(Stored items from a collection)
▬▬▬▬▬▬▬▬▬▬

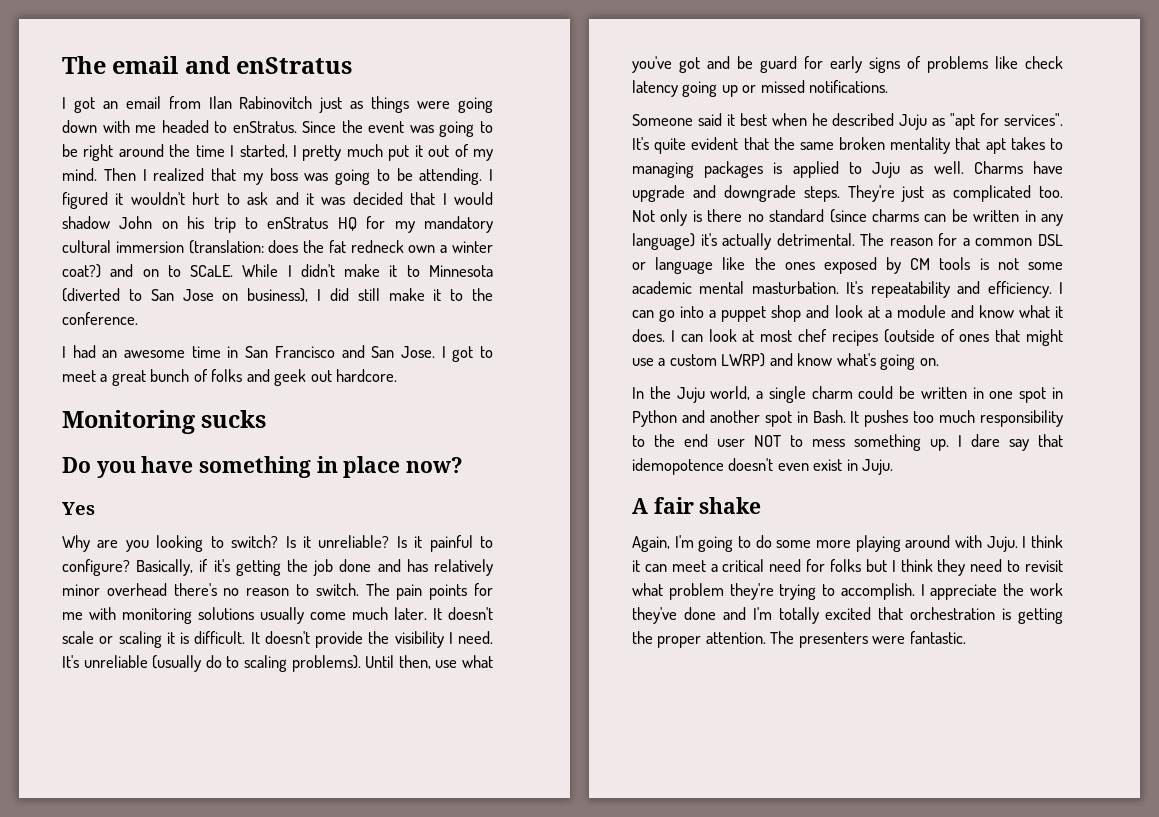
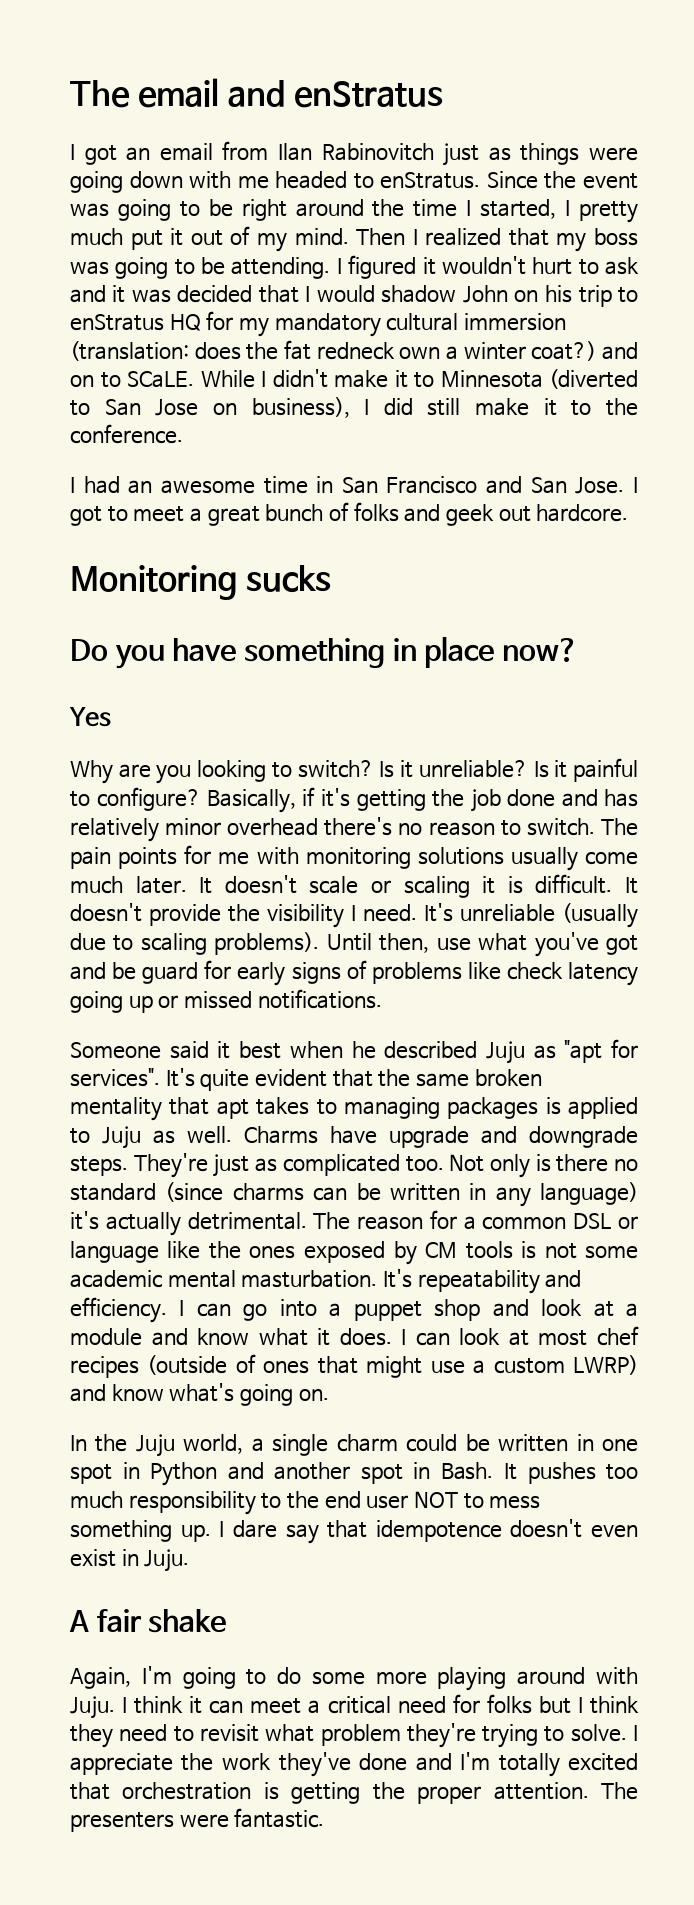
[205,655,222,668] do -> [70,933,106,951] due
[632,458,724,475] idemopotence -> [375,1520,502,1542] idempotence
[840,583,915,600] accomplish. -> [570,1724,627,1742] solve.

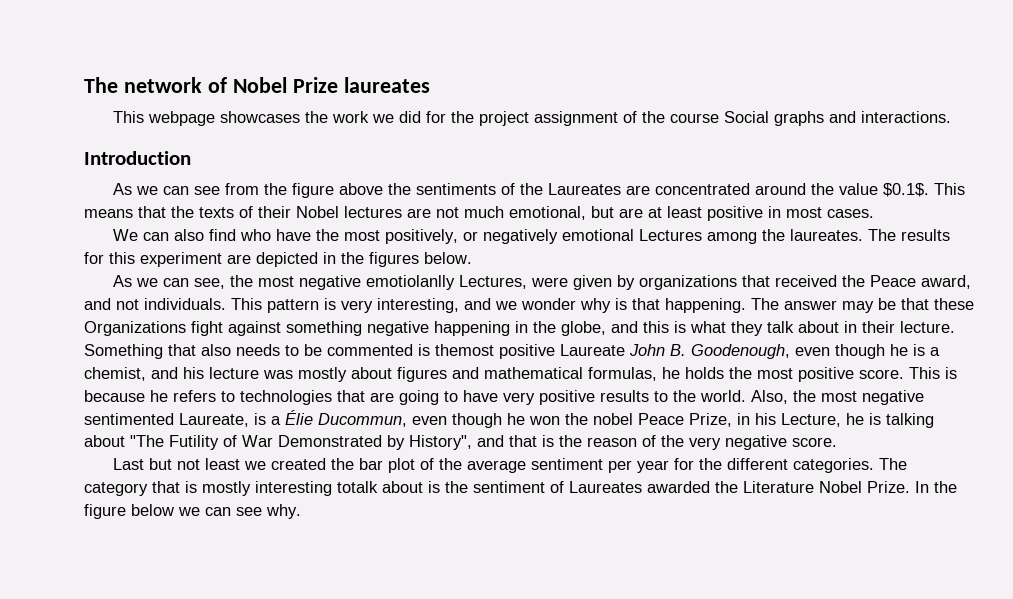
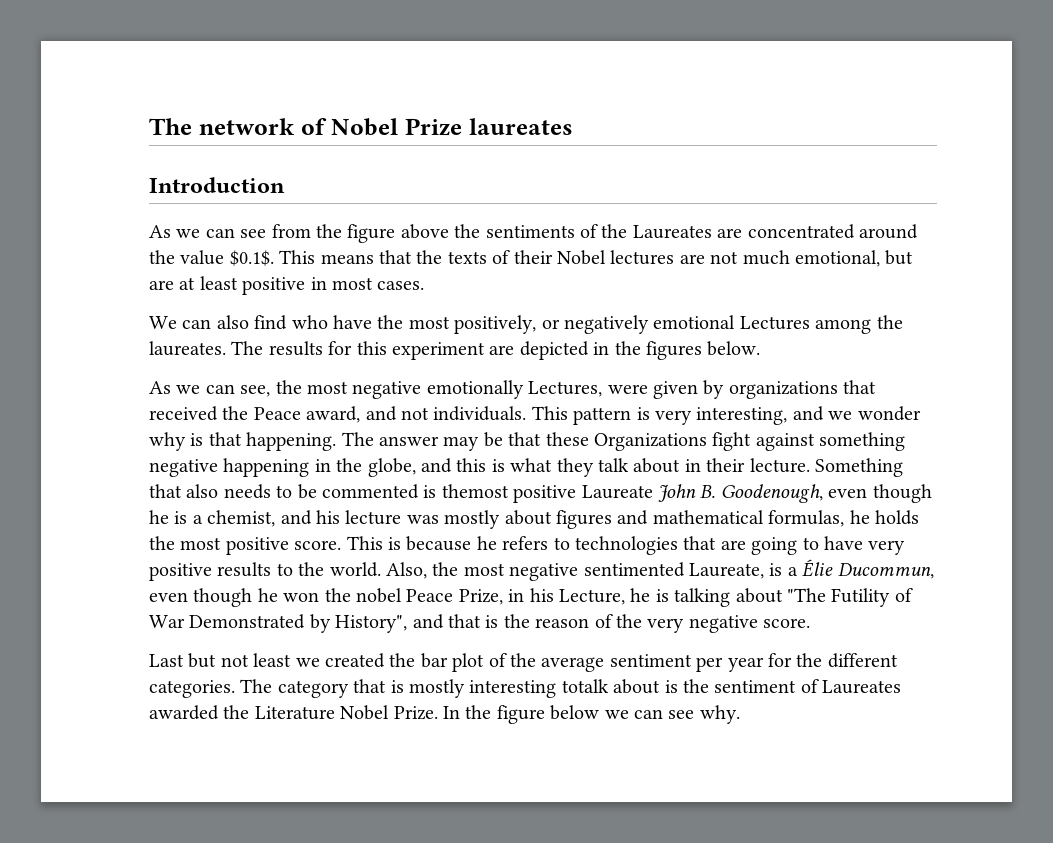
[113,111,952,126] // This webpage showcases the work we did for the project assignment of the course Social graphs and interactions. -> (573, 126) none
[366,275,456,290] emotiolanlly -> [426,380,524,399] emotionally

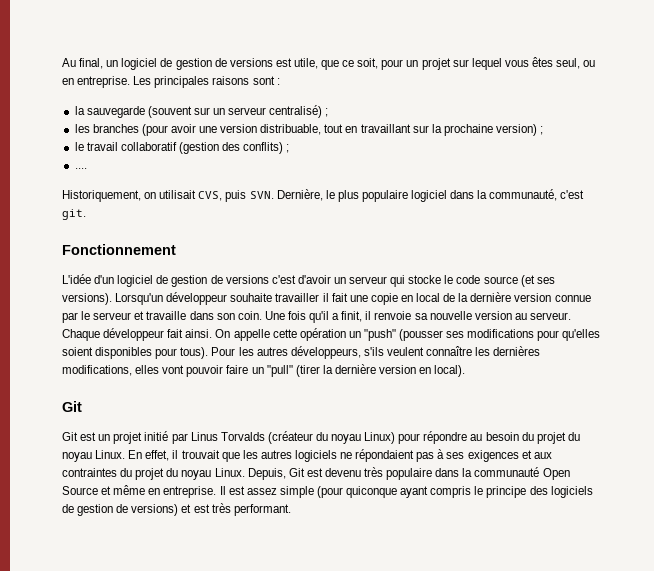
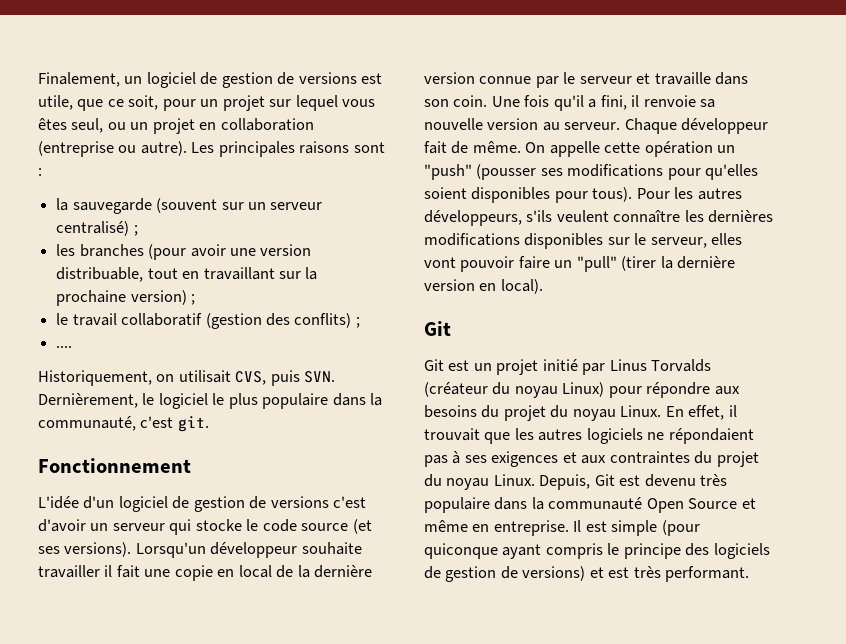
[62,58,104,69] Au final, -> [38,72,120,87] Finalement,
[62,76,131,88] en entreprise. -> [130,118,314,134] [38,141,187,157] un projet en collaboration (entreprise ou autre).
[276,189,323,201] Dernière, -> [38,393,208,409] Dernièrement, le logiciel
[411,190,448,202] logiciel -> (329, 401) none
[341,311,363,322] finit, -> [600,95,627,110] fini,
[185,329,213,338] ainsi. -> [451,141,521,154] de même.
[62,365,132,376] modifications, -> [424,233,707,249] modifications disponibles sur le serveur,
[470,432,519,441] au besoin -> [714,386,740,395] [424,405,477,418] aux besoins
[246,488,277,495] assez -> (607, 526) none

▬▬▬▬▬▬▬▬▬▬

§ What the task requires: Repeat word for word the lines above, from the first entry through the line containing "[62,365,132,376] modifications, ->", with both ends kept and the pictures dropped.

§ Problem solution:
[205,655,222,668] do -> [70,933,106,951] due
[632,458,724,475] idemopotence -> [375,1520,502,1542] idempotence
[840,583,915,600] accomplish. -> [570,1724,627,1742] solve.

[113,111,952,126] // This webpage showcases the work we did for the project assignment of the course Social graphs and interactions. -> (573, 126) none
[366,275,456,290] emotiolanlly -> [426,380,524,399] emotionally

[62,58,104,69] Au final, -> [38,72,120,87] Finalement,
[62,76,131,88] en entreprise. -> [130,118,314,134] [38,141,187,157] un projet en collaboration (entreprise ou autre).
[276,189,323,201] Dernière, -> [38,393,208,409] Dernièrement, le logiciel
[411,190,448,202] logiciel -> (329, 401) none
[341,311,363,322] finit, -> [600,95,627,110] fini,
[185,329,213,338] ainsi. -> [451,141,521,154] de même.
[62,365,132,376] modifications, -> [424,233,707,249] modifications disponibles sur le serveur,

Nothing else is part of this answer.